During the holidays we enjoy driving through the neighborhood and looking at the lights and beautifully decorated homes. I often wonder what the story is behind each homeowner’s decorating experience. Was it good? Was it bad? Were divorce papers served?
It was time to decorate the outside of our own home so we held a little pep rally to prepare ourselves and headed for the basement. We opened the boxes marked “outdoor lights” and found ourselves gaping at a mountainous cluster of tangled, snarling lights. I swear they multiplied over the summer. How did we let this happen? And why do I have to ask myself this question so often?
You know how it is when you look at something you can’t quite comprehend and all you can do is stare? Yeah, me too. Peering through squinted eyes at the overwhelming mangle of lights caused my brain to freeze like a polar ice cap. It simply did not compute.
In order to protect my fragile state of mind my husband takes over and begins to tackle the Christmas lights like a pro. I quickly escaped to the bathroom and locked the door before he changed his mind and decided he needed help.
I should have known I would not get off that easy.
Just as I began to relax my husband came inside holding a string of lights. I knew what he was about to ask me. I frantically searched the data bank that is my brain for a quick excuse to turn tail and run but before I got a chance he said, “These lights aren’t working. Would you check the bulbs and find the faulty one?”
Being the good natured person that I am, I growled at him and grabbed the lights. I spent the next 45 minutes testing one flippin’ bulb at a time. I haven’t copped an attitude like that since I went to the hair salon for a new do and came out looking like Don King in drag.
After about a decade (okay, 45 minutes) my husband came in and said, “Don’t worry about it honey, I’ve got working lights here I can use.” My sanity took a nose dive and I promptly dropped an unceremonious f-bomb under my breath (much to my husband’s chagrin).
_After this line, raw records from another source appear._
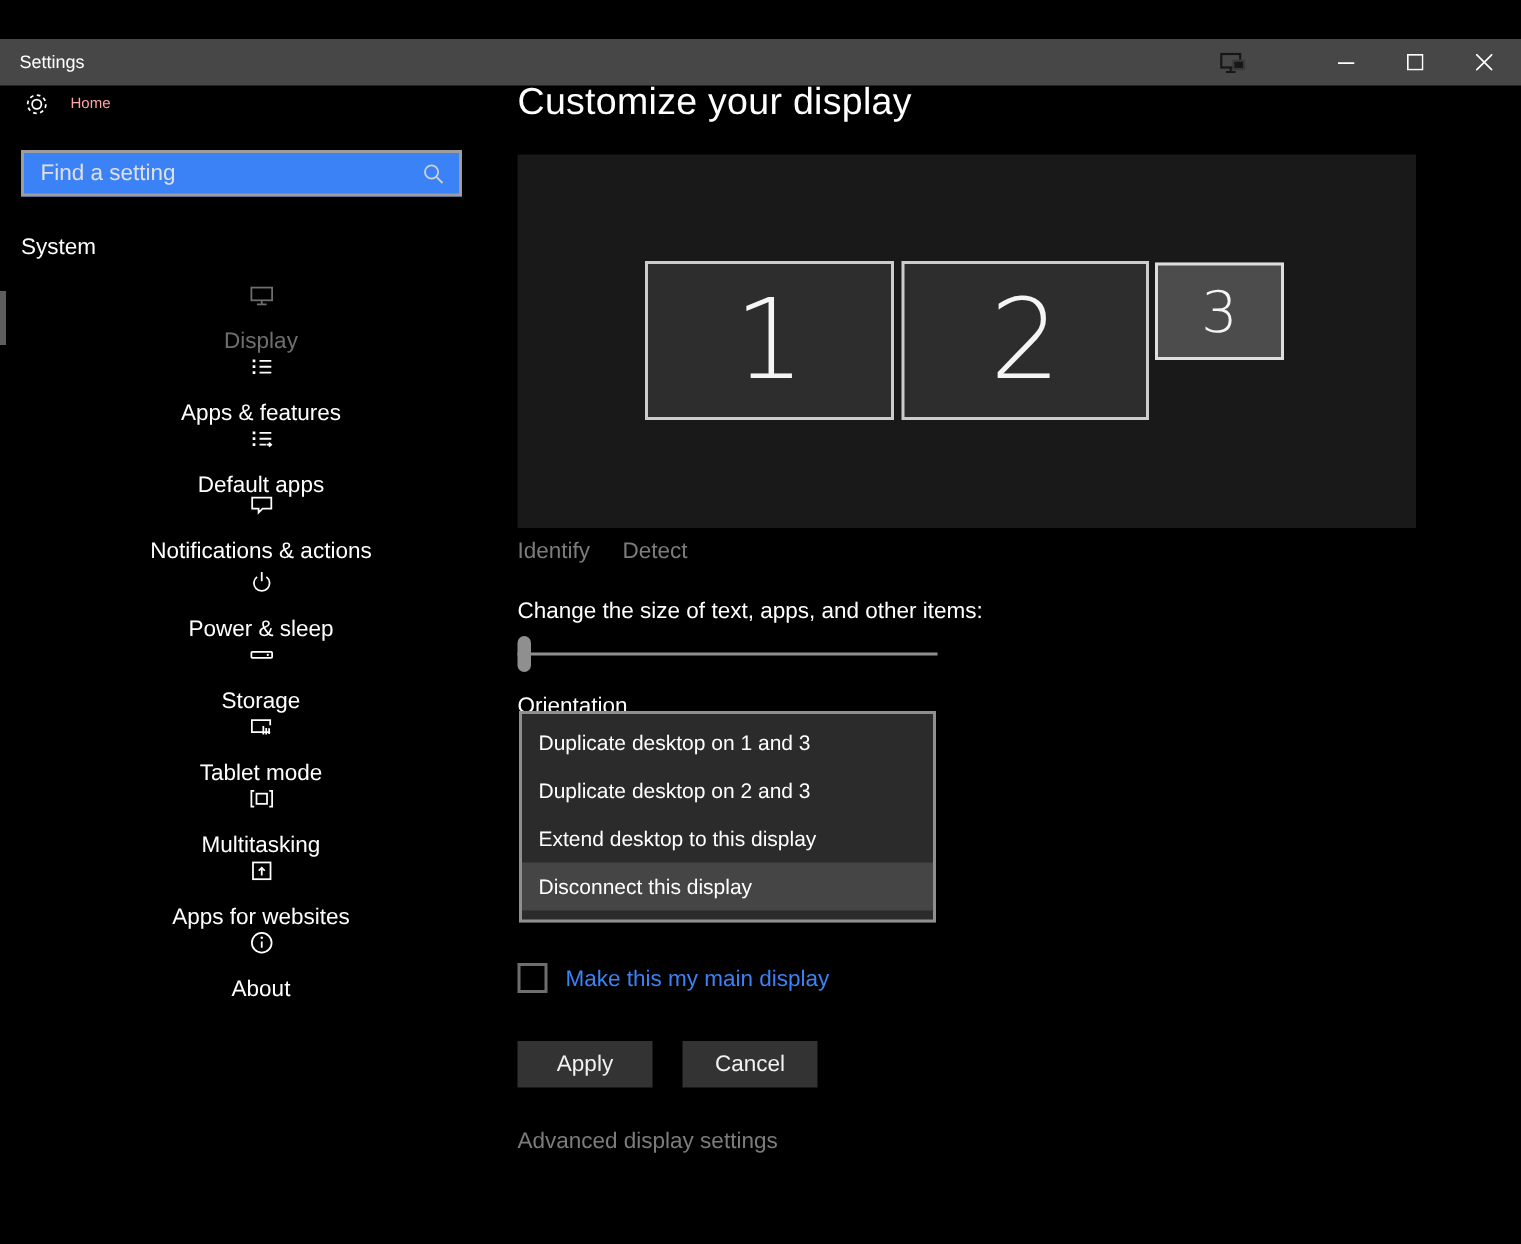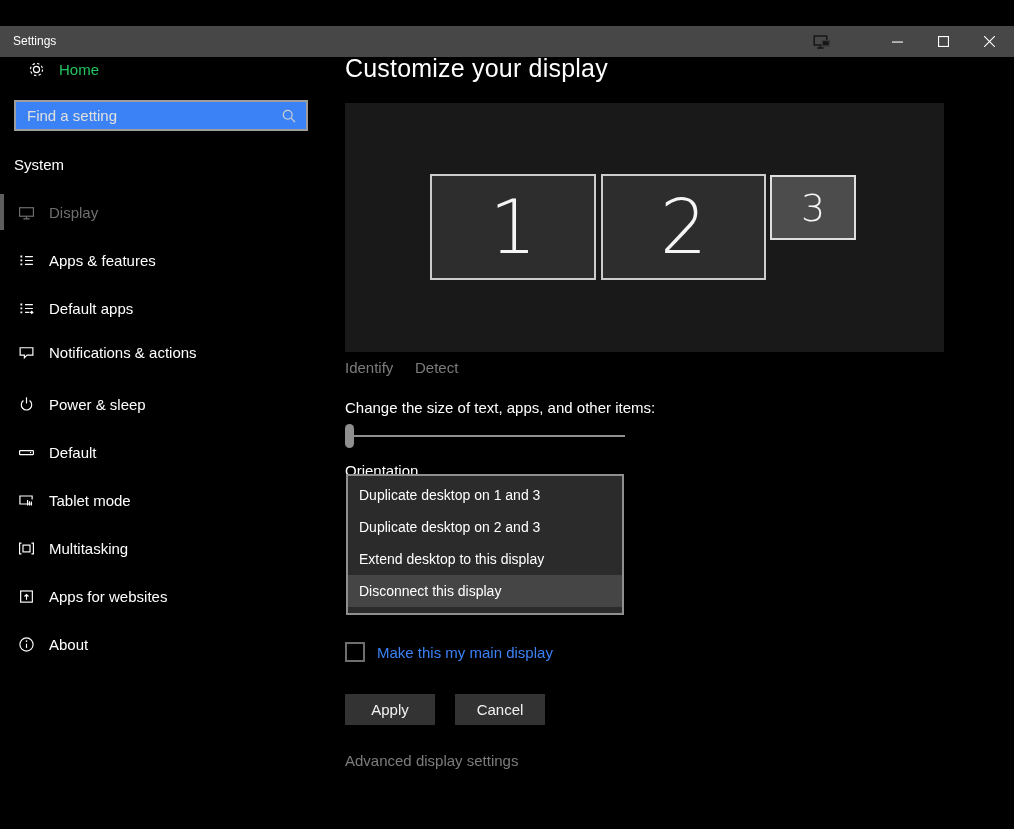--- a/index.html
+++ b/index.html
@@ -27,8 +27,8 @@
   
   .nav-home {
     position:absolute; left:0; top:45px; width:330px; height:48px;
-    display:flex; align-items:center; padding-left:28px; gap:14px;
-    font-size:15px; color:#22c55e;
+    display:flex; align-items:center; padding-left:16px; gap:14px;
+    font-size:10px; color:#fca5a5;
   }
   .searchbox {
     position:absolute; left:14px; top:100px; width:294px; height:31px;

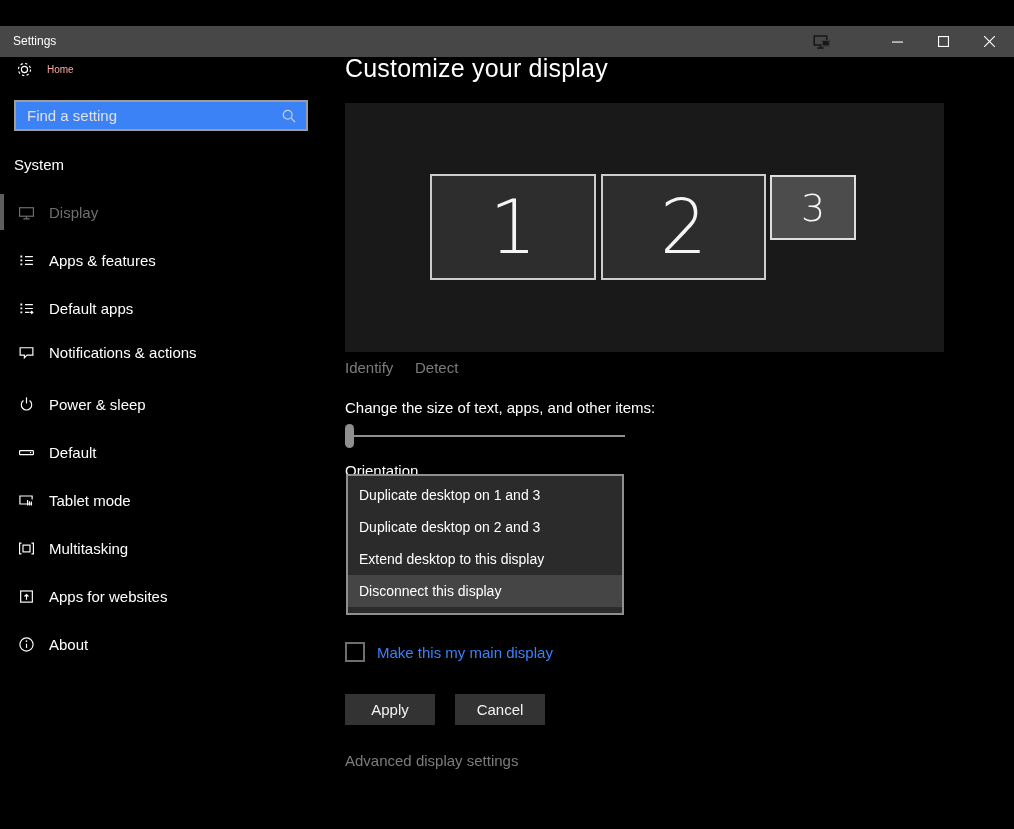--- a/index.html
+++ b/index.html
@@ -48,7 +48,7 @@
   .nav-item {
     position:absolute; left:0; width:330px; height:48px;
     display:flex; align-items:center; padding-left:18px; gap:14px;
-    font-size:15px; color:#ffffff; cursor:default;
+    font-size:15px; color:#ffffff; cursor:default;flex-direction:column;
   }
   .nav-item .icon { width:17px; height:17px; flex:0 0 auto; }
   .nav-item.selected { color:#6f6f6f; }

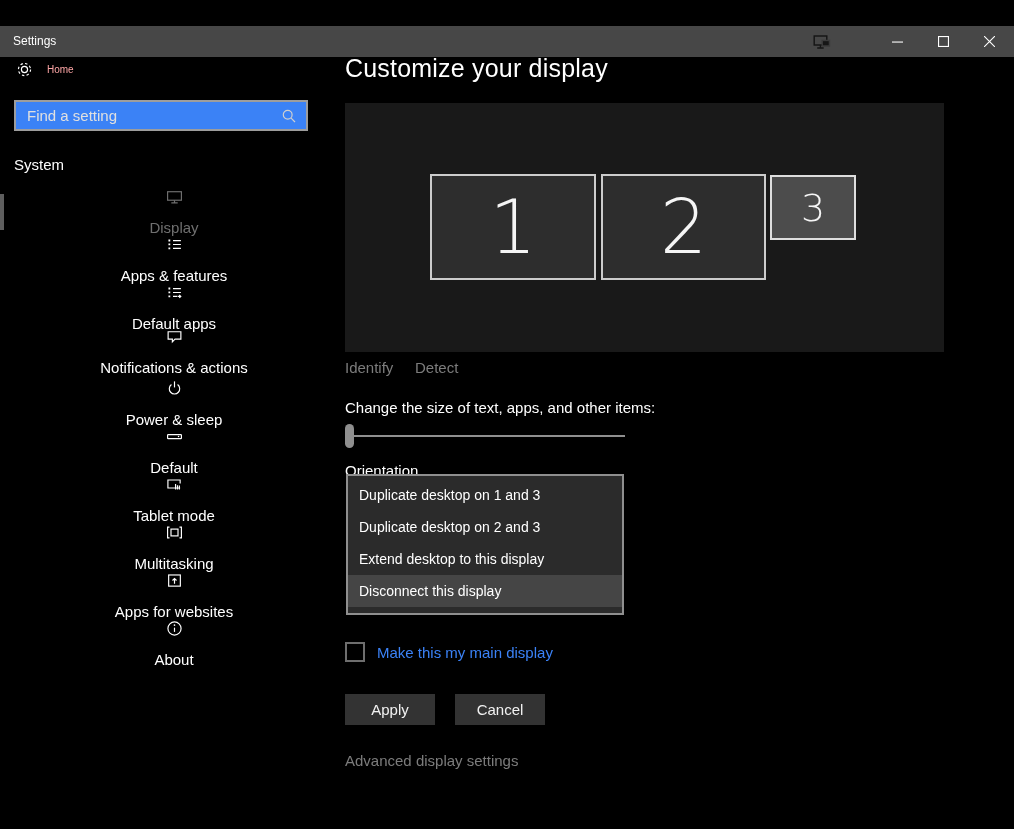--- a/index.html
+++ b/index.html
@@ -206,7 +206,7 @@
       <rect x="1.5" y="6.2" width="13" height="3.8" rx="0.6"></rect>
       <circle cx="11.8" cy="8.1" r="0.7" fill="currentColor" stroke="none"></circle>
     </svg>
-    <span>Default</span>
+    <span>Storage</span>
   </div>
 
   <div class="nav-item" style="top:476px">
Finally night descended upon us and we turned on the outdoor lights and oh my, were they beautiful! They were bright, festive and most importantly, all the lights were working. It’s funny how life can turn on you in 20 minutes or less because that’s all it took for three quarters of the lights to disappear into the dark abyss of night. Crap.
All those flippin’ lights hiding in the dark with nary a flicker just about broke me. How would we ever find the sorry ass faulty bulb that caused this blackout? Suddenly we had an epiphany…maybe a fuse in one of the light sets was bad.
Do you have any idea how small those fuses are? Have you ever tried to replace one the dark? Not an easy task I assure you but Fred did it. I said a little prayer (I doubt God is really interested in our light plight but it never hurts to ask) as my husband put in the fuse and voila! Let there be light.
We have now come to the end of our program. The decorations are up, the lights are on and neither one of us had to hire an attorney.